10.The lack of effective local capacity means essential services like health and education are run from Accra by the government. This has made it extremely difficult to inject the right level of resources into them and insist on accountability since, as we have already said, government is already overburdened with paying the workers and lacks motivated managers to supervise performance on the ground.
11. With the essential services workers seen as part of the national bureaucracy rather than as members of dynamic professions, management is always going to be a complicated affair anyway.
12. Consequently our hospitals have become death-traps and our schools laboratories where ignorance is concocted and administered to our young people.
13. Because the schools and hospitals are so bad, lifting the poor from poverty is several times more difficult. The poor attend weak basic schools where due to poor teaching they are unable to progress to the best middle schools.

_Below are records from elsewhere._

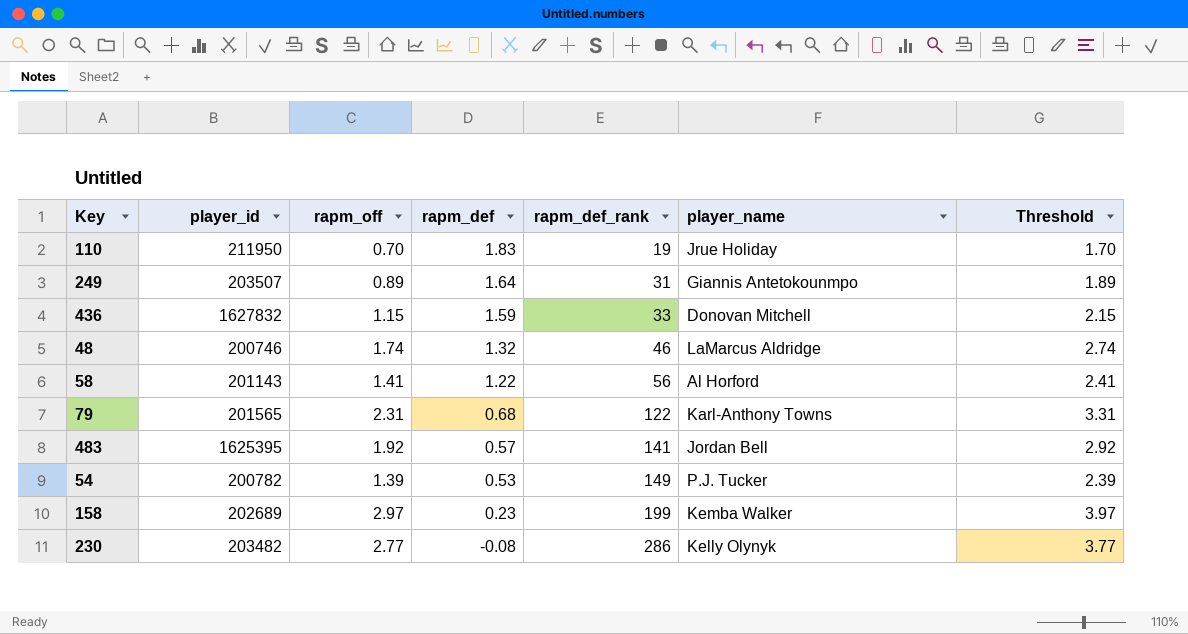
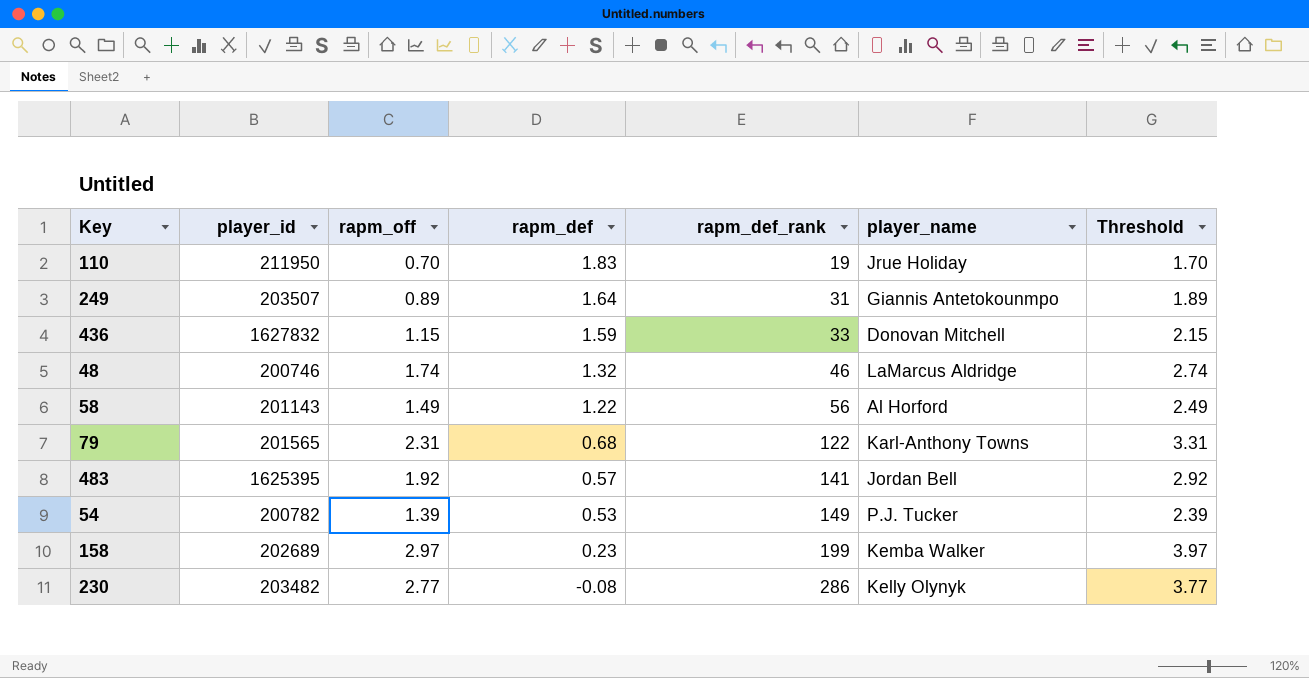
58 | rapm_off: 1.41 -> 1.49
58 | Threshold: 2.41 -> 2.49

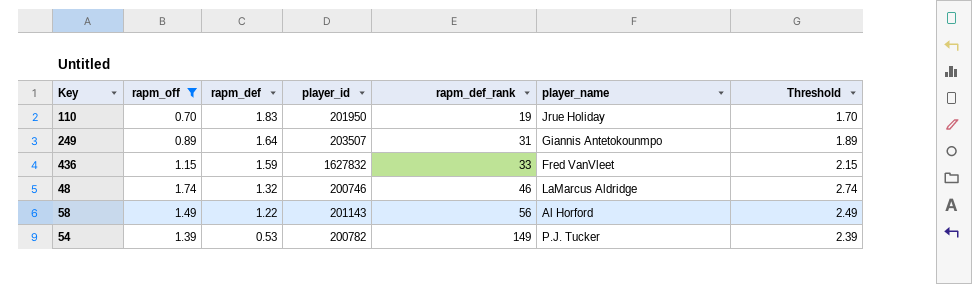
filter: none -> rapm_off <= 1.74
column player_id | position: 2 -> 4
110 | player_id: 211950 -> 201950
436 | player_name: Donovan Mitchell -> Fred VanVleet

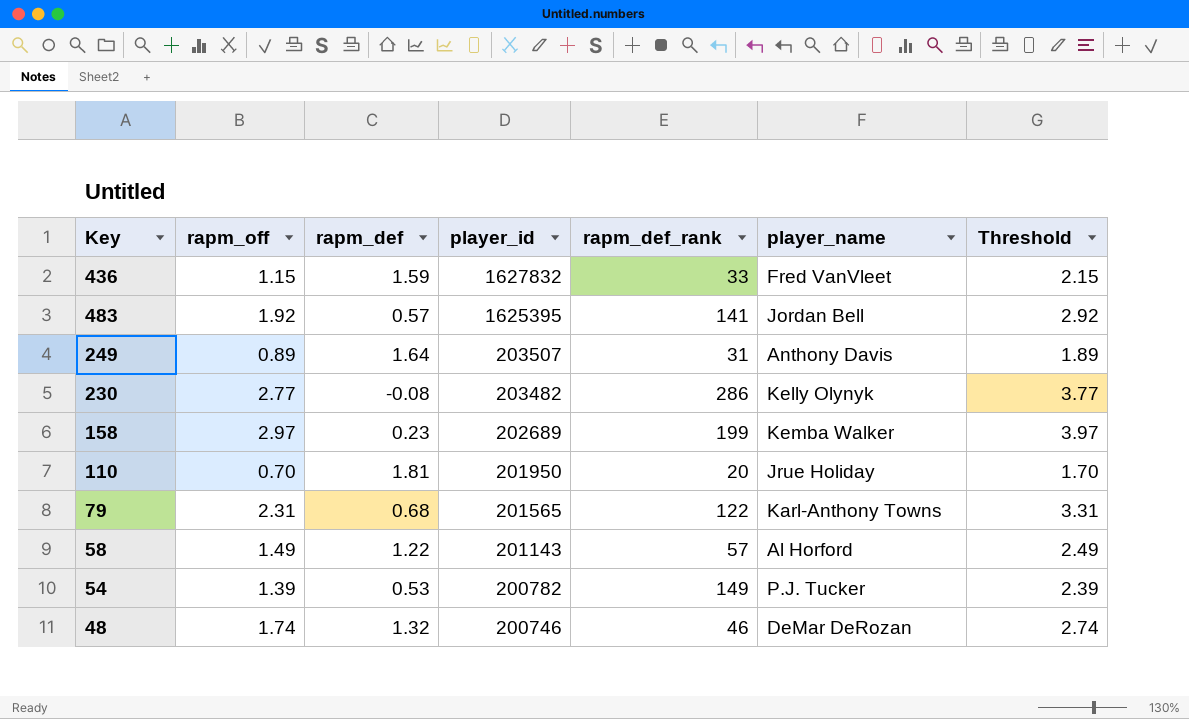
filter: rapm_off <= 1.74 -> none
row order: rapm_def descending -> player_id descending
249 | player_name: Giannis Antetokounmpo -> Anthony Davis
110 | rapm_def: 1.83 -> 1.81
110 | rapm_def_rank: 19 -> 20
58 | rapm_def_rank: 56 -> 57
48 | player_name: LaMarcus Aldridge -> DeMar DeRozan

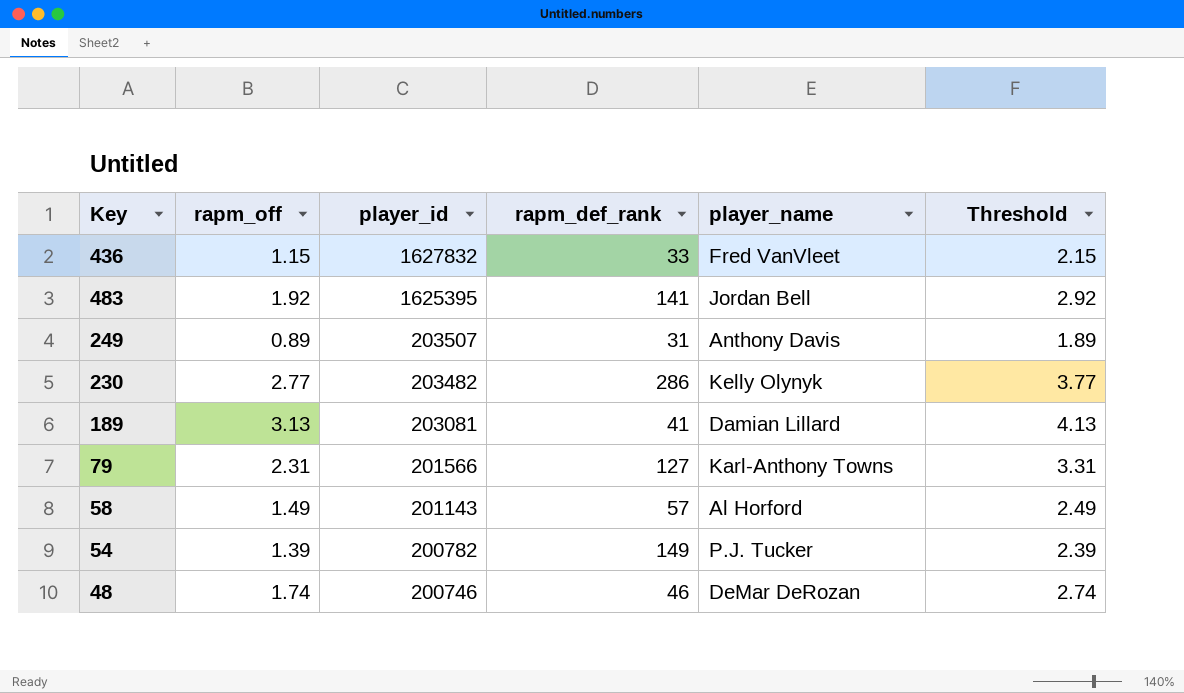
column rapm_def | position: 3 -> none
row 158: 2.97 | 0.23 | 202689 | 199 | Kemba Walker | 3.97 -> none
row 110: 0.70 | 1.81 | 201950 | 20 | Jrue Holiday | 1.70 -> none
row 189: none -> 3.13 | 203081 | 41 | Damian Lillard | 4.13
79 | player_id: 201565 -> 201566
79 | rapm_def_rank: 122 -> 127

14. Malnutrition and childhood disease, poor hygiene and low stimulation in the environment, all ensure that even the little education available in middle school sieve through them without leaving much residue. Higher education is simply out of the question for these wretched of our society.
15. The most ambitious of the poor end up at vocational and technical institutes (including polytechnics) to participate in a cycle of mediocrity in/mediocrity out, thereby depressing the social standing of vocational and technical sciences in the country.
Please remember, I would like you to tell me and (IMANI) if anything significantly positive has changed the narrative above. Remember these were authored in 2012 and we are in 2018.